# Cute Couch Caddy



## gmcmullen (Dec 29, 2011)

http://www.themakingspot.com/knitting/pattern/tidy-twist


----------



## jumbleburt (Mar 10, 2011)

I like that! Thanks.


----------



## patchz (Apr 4, 2012)

An idea if you lengthen the centre piece by about 20 to 30 ins in length you will have a scarf with pockets which is handy in those cold months


----------



## leahkay (May 13, 2011)

How pretty!


----------



## montgal (Nov 1, 2012)

Love this and tried to order pattern. It is only 49 cents but they do not take Paypal or any of the cards I have except my debit card and I am not using that on the internet!


----------



## patchz (Apr 4, 2012)

montgal said:


> Love this and tried to order pattern. It is only 49 cents but they do not take Paypal or any of the cards I have except my debit card and I am not using that on the internet!

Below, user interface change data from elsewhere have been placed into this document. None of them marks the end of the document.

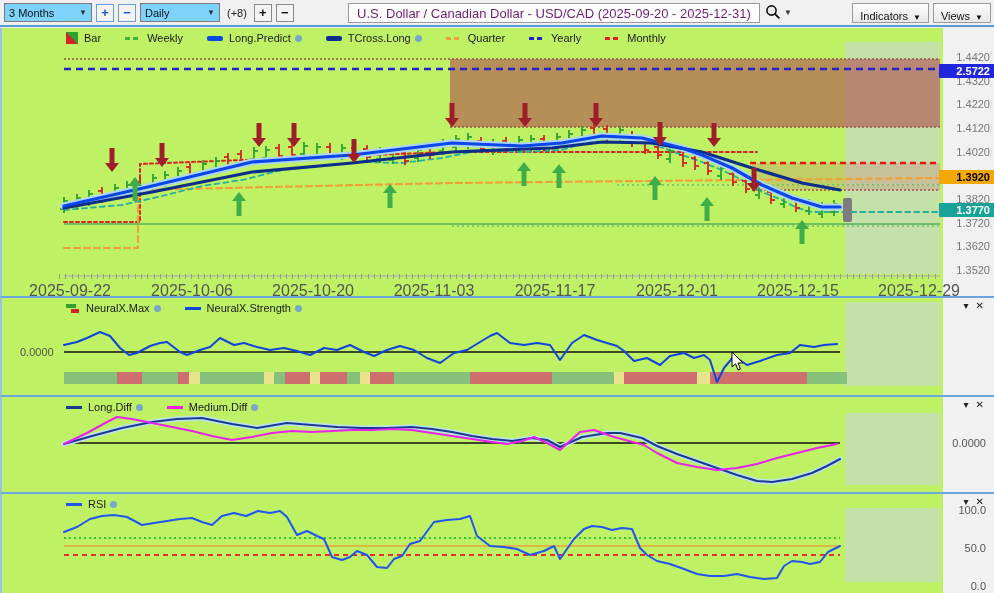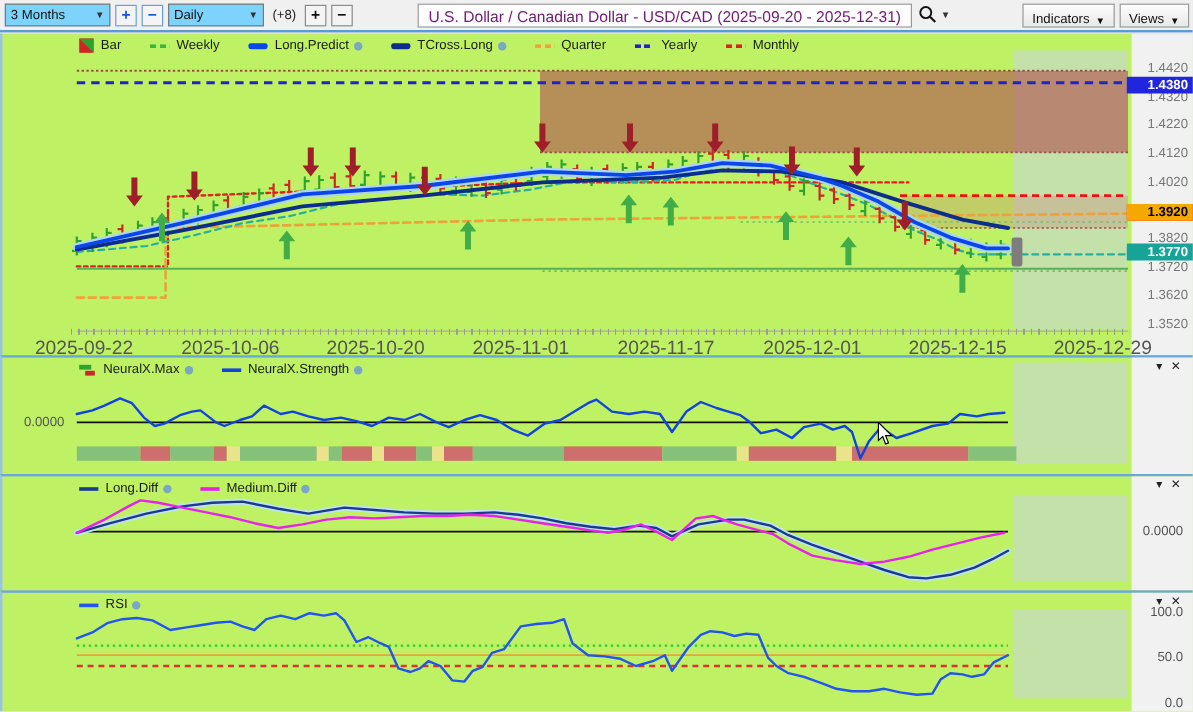"1.4380" span.badge { text: 1.4380 -> 2.5722 }
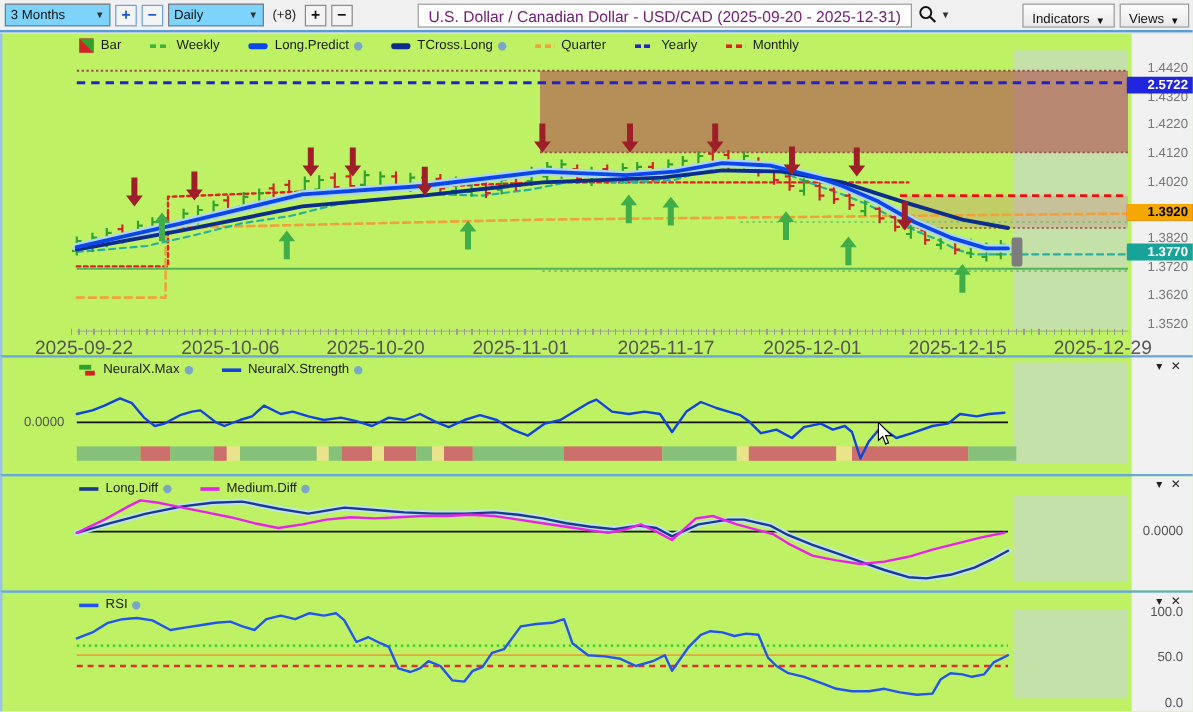"2025-11-01" span.x-lab { text: 2025-11-01 -> 2025-11-03 }
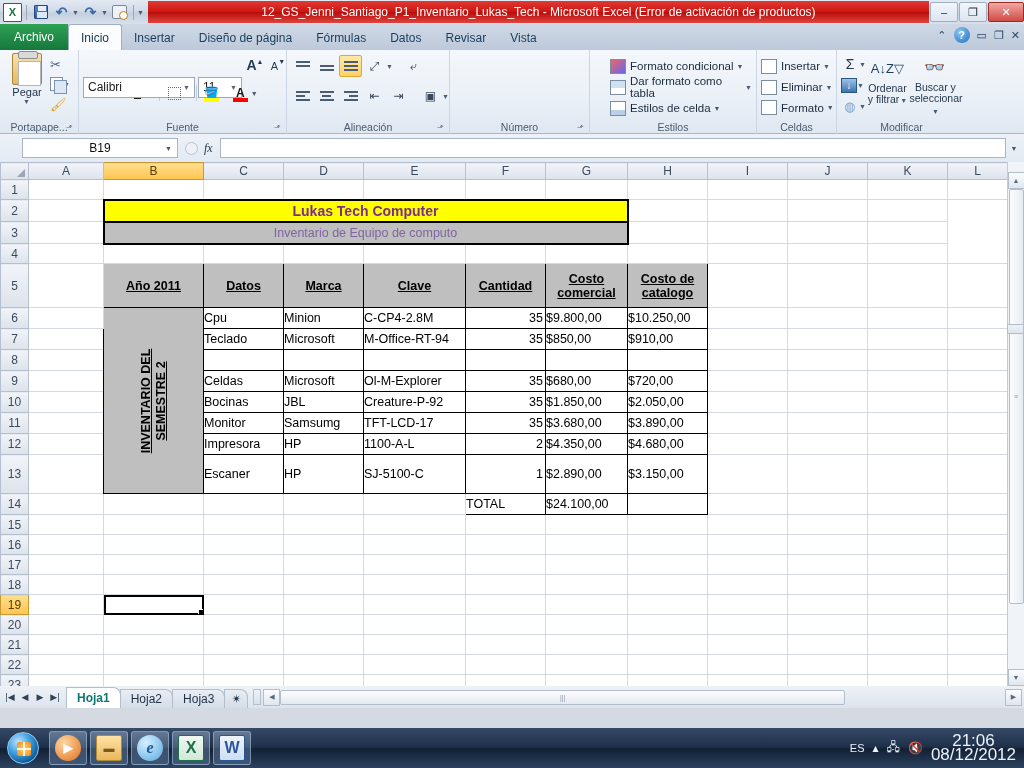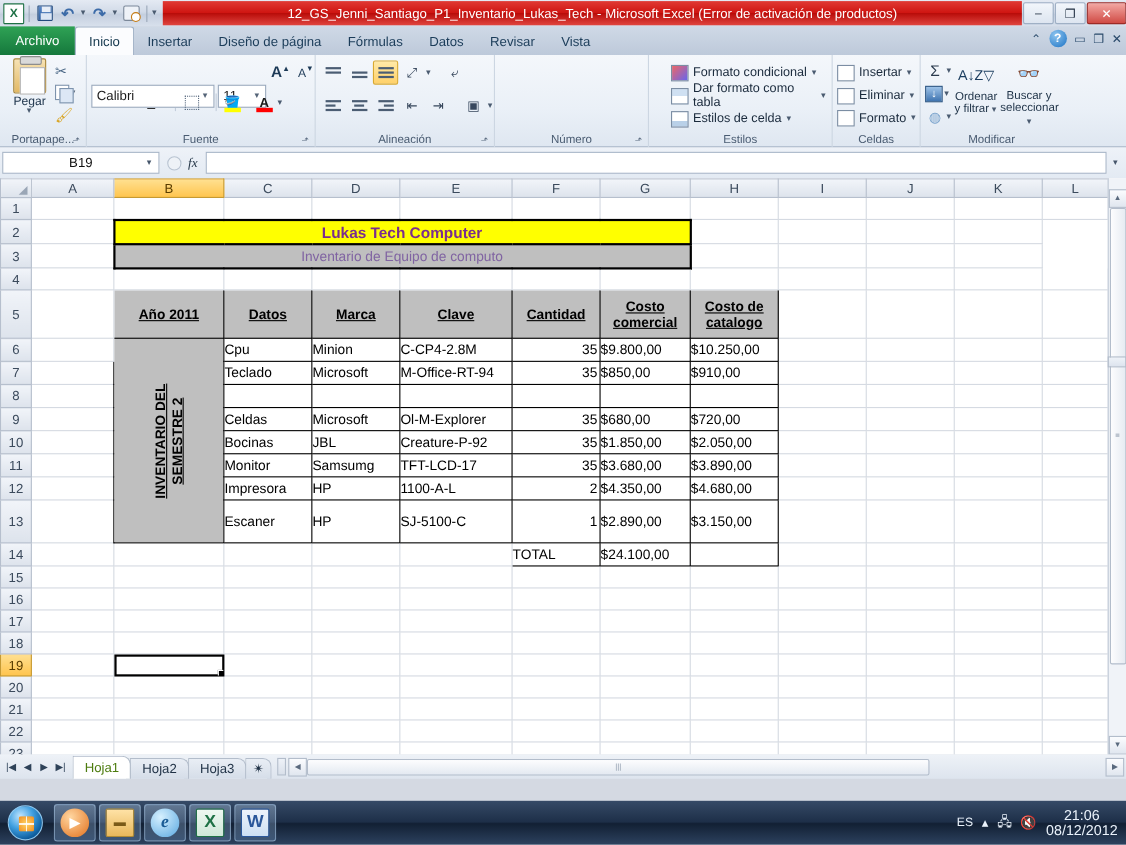"B19" .namebox { margin-left: none -> 20px; width: 143px -> 156px }
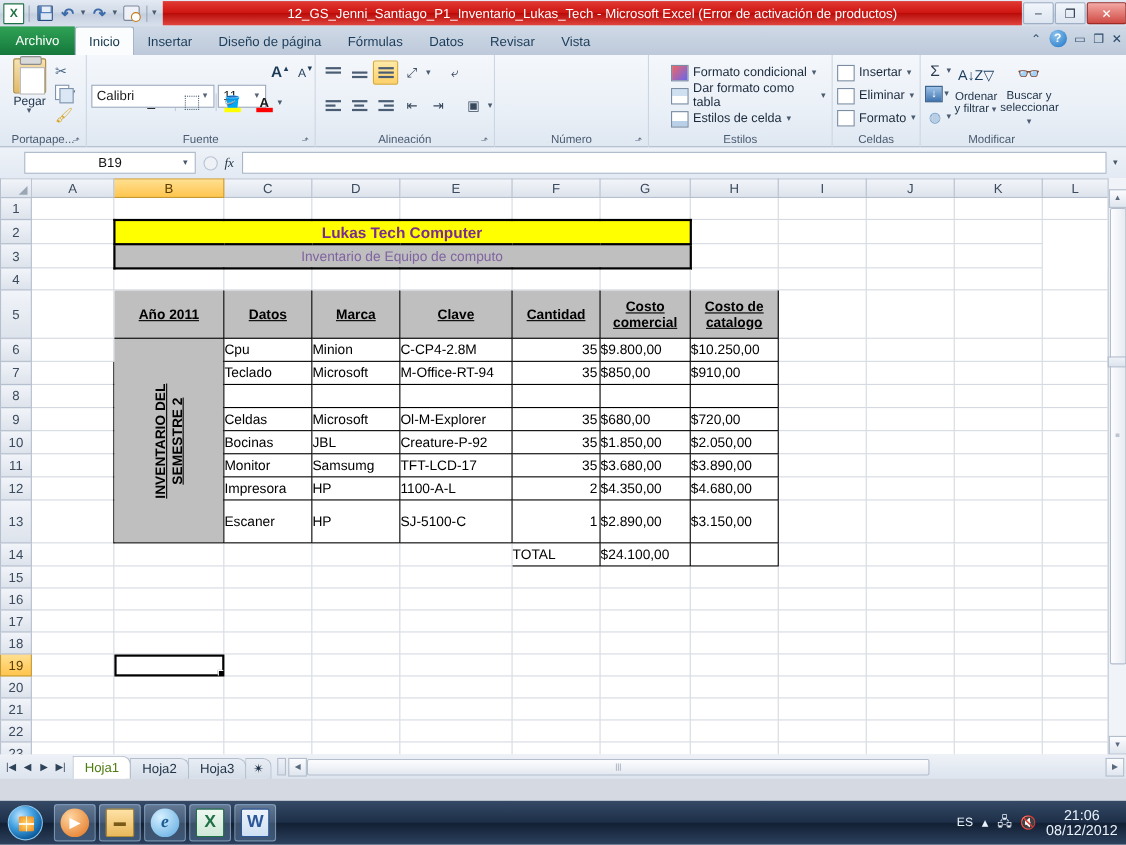"Hoja1" .stab.active { color: #4d7c0f -> #0f766e; font-weight: normal -> bold }
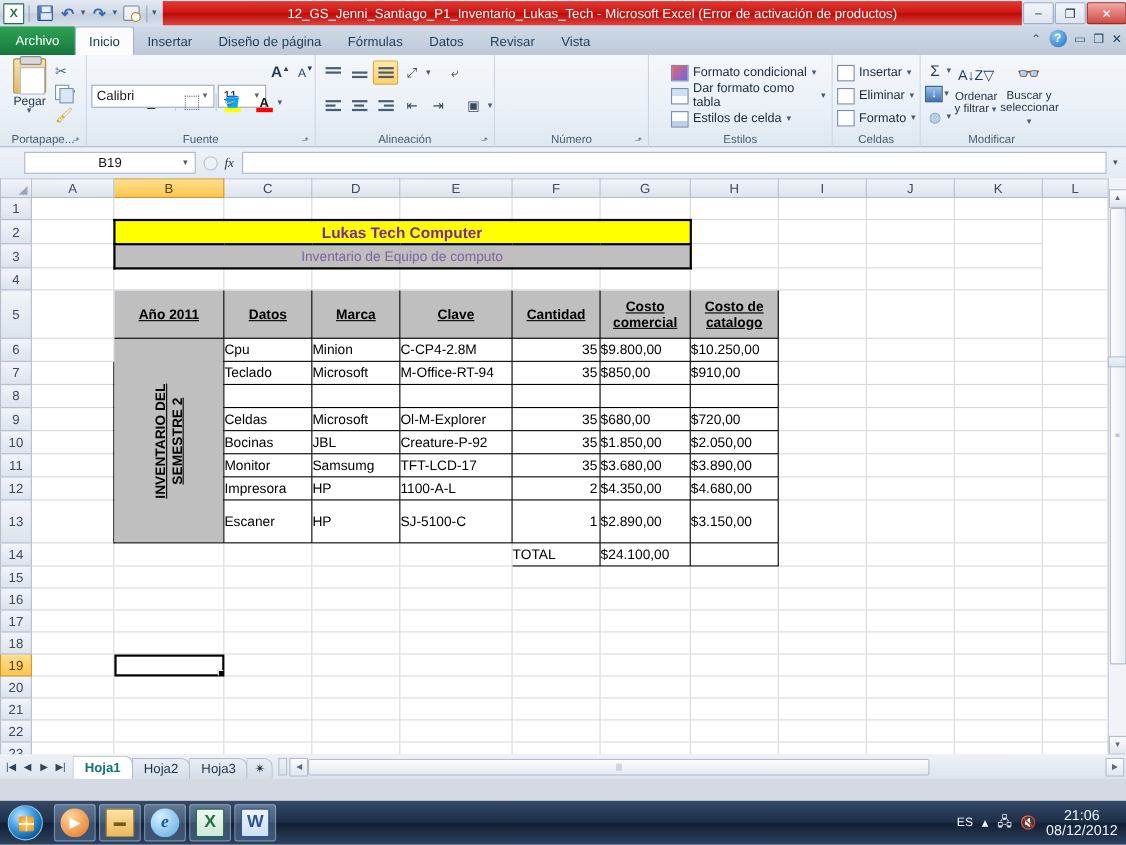"21:06" .clock { font-size: 13px -> 17px }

I think if you used a scarf pattern, make to about 40cm long and then add a pocket piece to each end.

You now have a pattern that you love and you can use a weight of yarn that you have in your stash.

And the best part is you can change to stitch pattern to whatever you like.

does this make any sense :?:


----------



## LunaG17 (Nov 5, 2019)




----------